The face off at Galwan on June 15, which led to the loss of 20 precious lives of the Indian Army, including that of Col B. Santosh Babu, the Commanding Officer of 16 Bihar, is an inflexion point in the relationship between the two countries which has dramatically altered the status quo and which is perhaps the lowest point in the relationship after the 1962 war and the violent clashes which took place at Nathu La in 1967. The number of Chinese casualties is not known, though some press reports state that about 43 Chinese soldiers were also killed in the violent face-off that occurred.

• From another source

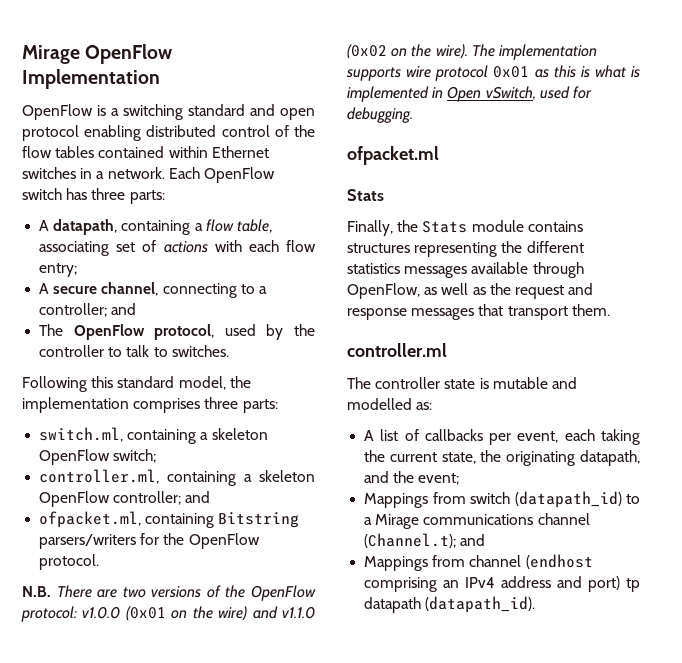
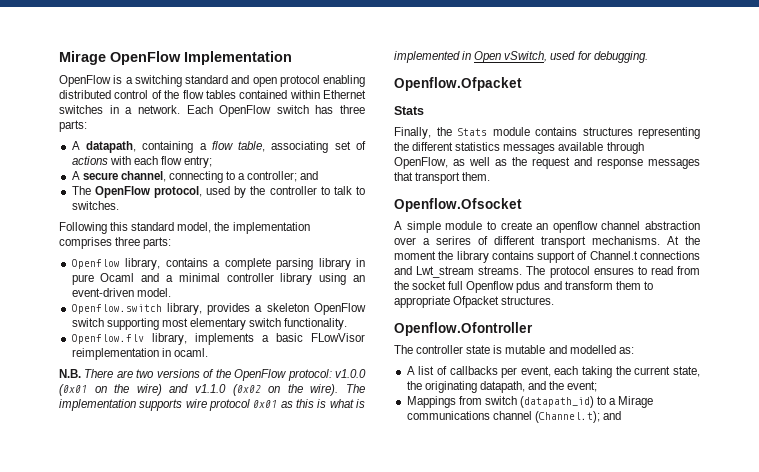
[39,427,268,444] [39,449,157,465] [39,469,315,486] [39,491,211,507] [39,511,300,528] [39,533,260,549] [39,554,100,570] switch.ml, containing a skeleton OpenFlow switch; // controller.ml, containing a skeleton OpenFlow controller; and // ofpacket.ml, containing Bitstring parsers/writers for the OpenFlow protocol. -> [71,258,366,270] [71,273,365,285] [71,288,171,297] [71,303,367,315] [71,318,348,330] [71,333,365,345] [71,348,208,360] Openflow library, contains a complete parsing library in pure Ocaml and a minimal controller library using an event-driven model. // Openflow.switch library, provides a skeleton OpenFlow switch supporting most elementary switch functionality. // Openflow.flv library, implements a basic FLowVisor reimplementation in ocaml.
[347,146,439,165] ofpacket.ml -> [394,77,522,91] Openflow.Ofpacket
[347,343,447,357] controller.ml -> [394,198,522,212] [394,221,700,233] [394,236,700,248] [394,251,700,263] [394,266,700,278] [394,281,653,293] [394,296,555,308] [394,322,533,336] Openflow.Ofsocket // A simple module to create an openflow channel abstraction over a serires of different transport mechanisms. At the moment the library contains support of Channel.t connections and Lwt_stream streams. The protocol ensures to read from the socket full Openflow pdus and transform them to appropriate Ofpacket structures. // Openflow.Ofontroller
[364,554,593,571] [364,576,640,592] [364,596,536,613] // Mappings from channel (endhost comprising an IPv4 address and port) tp datapath (datapath_id). -> (621, 415) none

Chinese actions do not stem from a need to guard its road linking Tibet to East Turkestan or of the need to dominate the DSDBO Road. The larger intent will remain taking over the entire Himalayan Range from Arunachal to Ladakh, to gain control over the waters emanating from them. China will keep nibbling away at Indian territory till it is militarily challenged and the time to throw that challenge is now. There will be costs to be paid, but if that is not done now, it is merely postponing the inevitable, as China is unlikely to desist from its chosen course of action.
India’s options remain limited as of now. Chinese incursions cannot be countenanced, but other than the use of force, there seems to be little likelihood of the Chinese vacating the areas that they have transgressed into, in violation of the border protocols. There is of course, the possibility of diplomatic or political initiatives leading to a change in the Chinese stance, but that appears remote as of now.
The key to a successful defensive battle in the Himalayas lies in dominating the skies over Tibet. It would require effective surveillance to gauge Chinese intentions and matching space and Network Centric Warfare capabilities. The time for procrastination is perhaps over. The nation needs to stand united as never before to face the challenges that lie ahead.
The author is an army veteran. A former Director of the Centre for Land Warfare Studies (CLAWS), he is presently Director, India Foundation.